It was agonising, then, when Will Hopoate mistimed a pass to the right edge – and even more agonising when Corey Allan overran the footy, fumbling it along the field as he tried to regather it. Hetherington took out his team’s collective frustration by joining JMK for the next hit on Taupau, and made high contact in the process, giving Manly a full set in the twenty, where Foran dummied and tried to slice through the line, but went to ground before realising he’d run behind his own man, putting pressure on DCE to bring it all together with the kick.

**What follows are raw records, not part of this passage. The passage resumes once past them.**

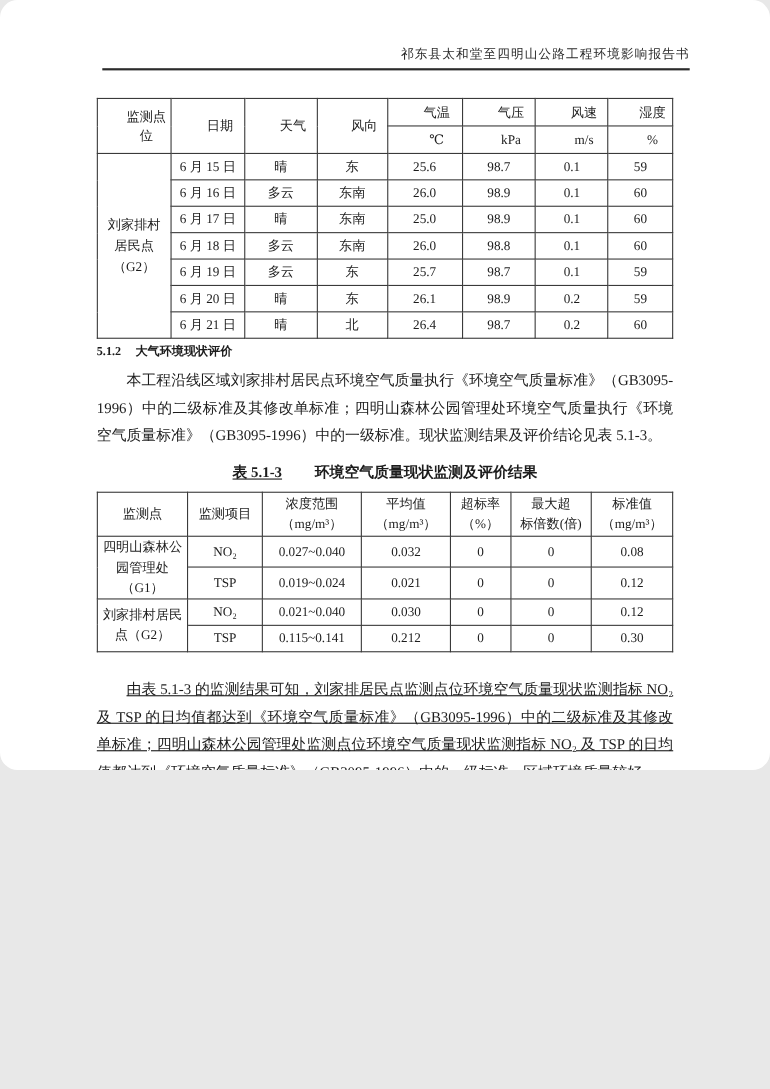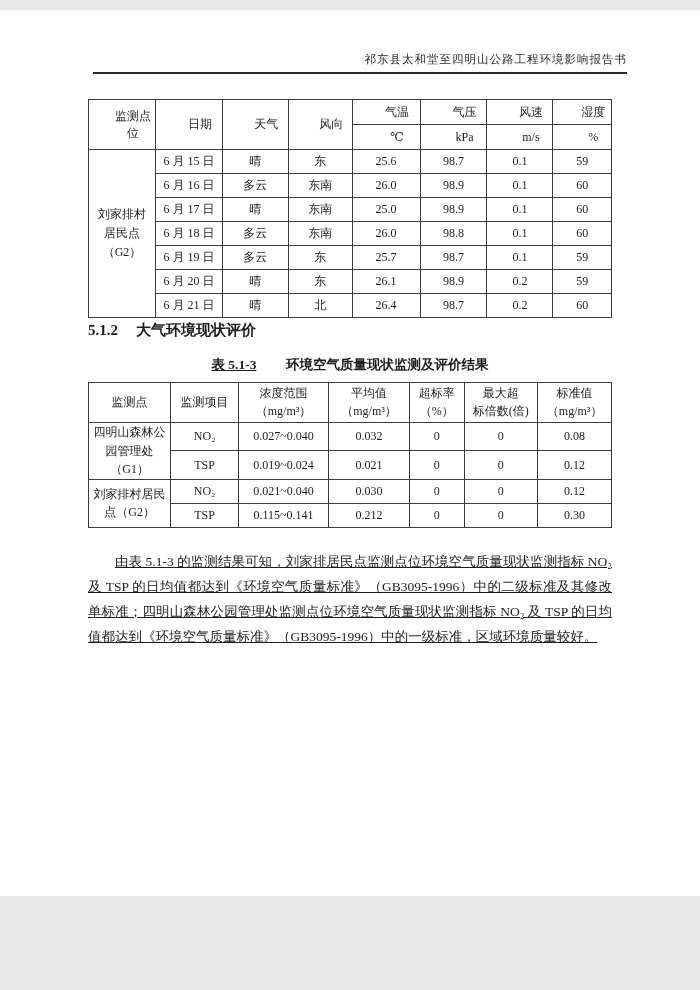--- a/index.html
+++ b/index.html
@@ -6,13 +6,14 @@
   html, body { margin: 0; padding: 0; background: #e8e8e8; }
   .page {
     width: 700px;
-    height: 886px;
-    margin: 10px auto;
+    height: 700px;
+    margin: 0 auto;
     background: #ffffff;
     position: relative;
     font-family: "Liberation Serif", "DejaVu Serif", serif;
     color: #1c1c1c;
     padding: 42px 88px 0 88px;
+    border-radius: 16px;
   }
   
   .doc-header {

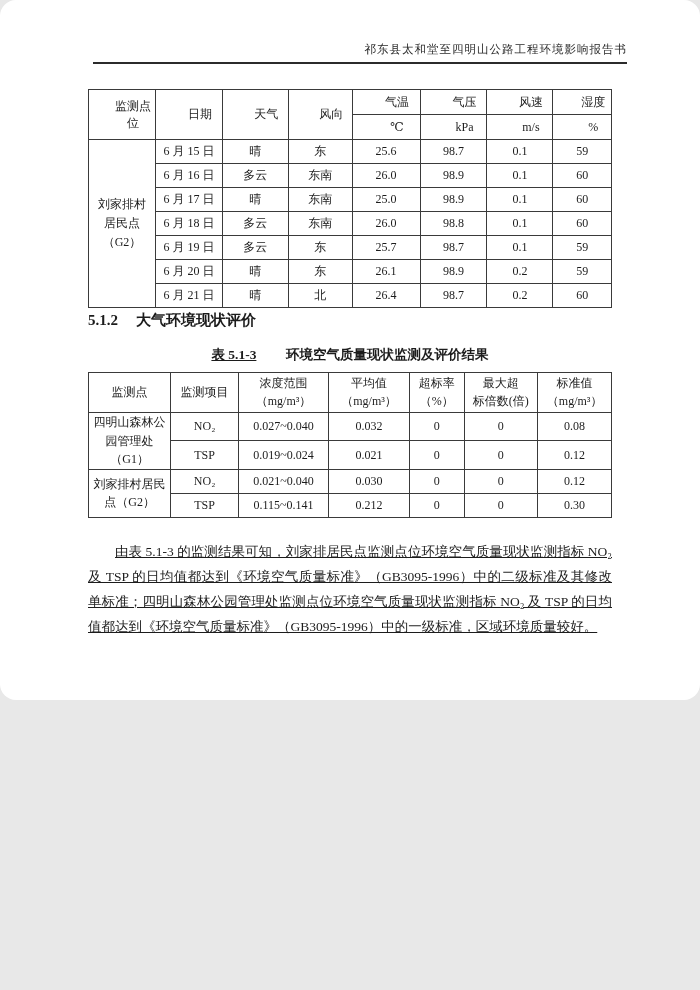--- a/index.html
+++ b/index.html
@@ -59,7 +59,7 @@
   .p-first { margin-top: 19px; }
   .p-last  { margin-top: 21px; text-decoration: underline; }
   .section-heading {
-    font-size: 15px;
+    font-size: 11px;
     font-weight: bold;
     line-height: 25px;
     margin: 0;

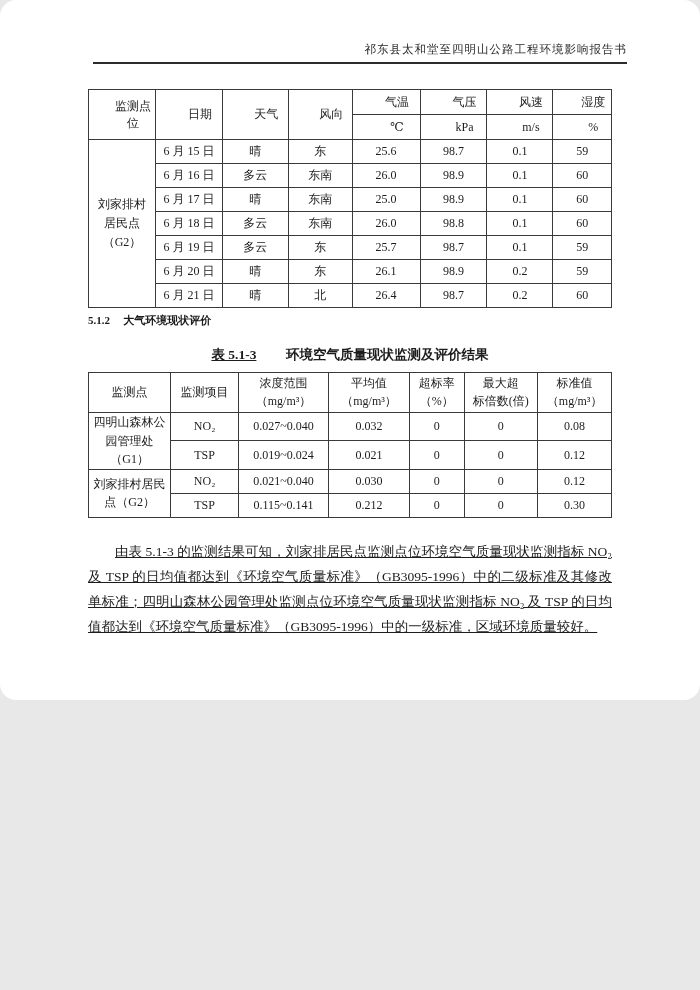--- a/index.html
+++ b/index.html
@@ -194,6 +194,7 @@
     <span class="sec-num">5.1.2</span><span>大气环境现状评价</span>
   </h3>
 
+  <p class="body-text">本工程沿线区域刘家排村居民点环境空气质量执行《环境空气质量标准》（GB3095-1996）中的二级标准及其修改单标准；四明山森林公园管理处环境空气质量执行《环境空气质量标准》（GB3095-1996）中的一级标准。现状监测结果及评价结论见表 5.1-3。</p>
 
   <div class="table-caption">
     <span class="cap-label">表 5.1-3</span><span>环境空气质量现状监测及评价结果</span>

He delivered with exactly the consummate match management that Manly needed to put that last burst of Bulldogs position to bed – a long, low kick that Katoa had to take into touch with Harper on his back. It was the best grubber of the game, setting the stage for a clinical dropout that started with Foran fielding the kick right on halfway, and DCE assist players to break both the twenty and ten, before Tofofoa Sipley got his debut NRL try off a deft Croker assist – a tough twist-and-spin beneath the posts that set up Garrick for an easy kick.
Sipley celebrated his moment by taking the first hit of the restart, and Manly celebrated DCE’s involvement in the whole last sequence by repeating their Saab-Turbo combo up the right, but with more organisation from Daly, who followed the best grubber of the game with the best wide ball – a beautiful arcing harbour bridge effort that put Saab into space up the sideline, where he made thirty metres before feeding it back inside for his halfback to assist Turbo, who hit Meaney at the ten but had more than enough speed to slide over for four.
Canterbury were now in serious trouble at 0-24, and had to start thinking short-term, since it was critical above all that they prevent a try from Manly on the restart, especially since Manu infringed the ruck early in the count. The opposite happened, as the Sea Eagles continued their theme and variations on the right edge, this time with Turbo cutting out DCE as middle man and effectively assisting himself, by starting a right sweep through Olakau’atu and Harper that put Saab into space to feed the footy back to him ten metres out from the line.
This time Katoa didn’t even touch him, while Garrick got another easy kick, bringing Manly to thirty unanswered points with nine minutes to go until half time. Ava Seumanufagai had come on for Hetherington just before Sipley’s try, and did well to hold up Olakua’atu on the first play, while Hoppa followed by pulling back Lawton from a break up the middle. Yet these two defensive gestures just propelled Manly into almost executing their best sequence of the game, starting with a silky and subliminal deception play from Parker up the left edge.
Dummying right, as if to repeat his earlier break down the sideline, Parker popped it back inside, where Turbo grubbered under pressure and DCE responded with an even clutchier play. Leaping over the dead ball line, he tapped the footy back in goal for Lawton to put down, only to drag his left boot over the sideline in the process. Still, it was a close enough play to require extensive Bunker scrutiny – proof that Manly wouldn’t give up on the ball when the got their next chance, which came off yet another squandered Canterbury opportunity.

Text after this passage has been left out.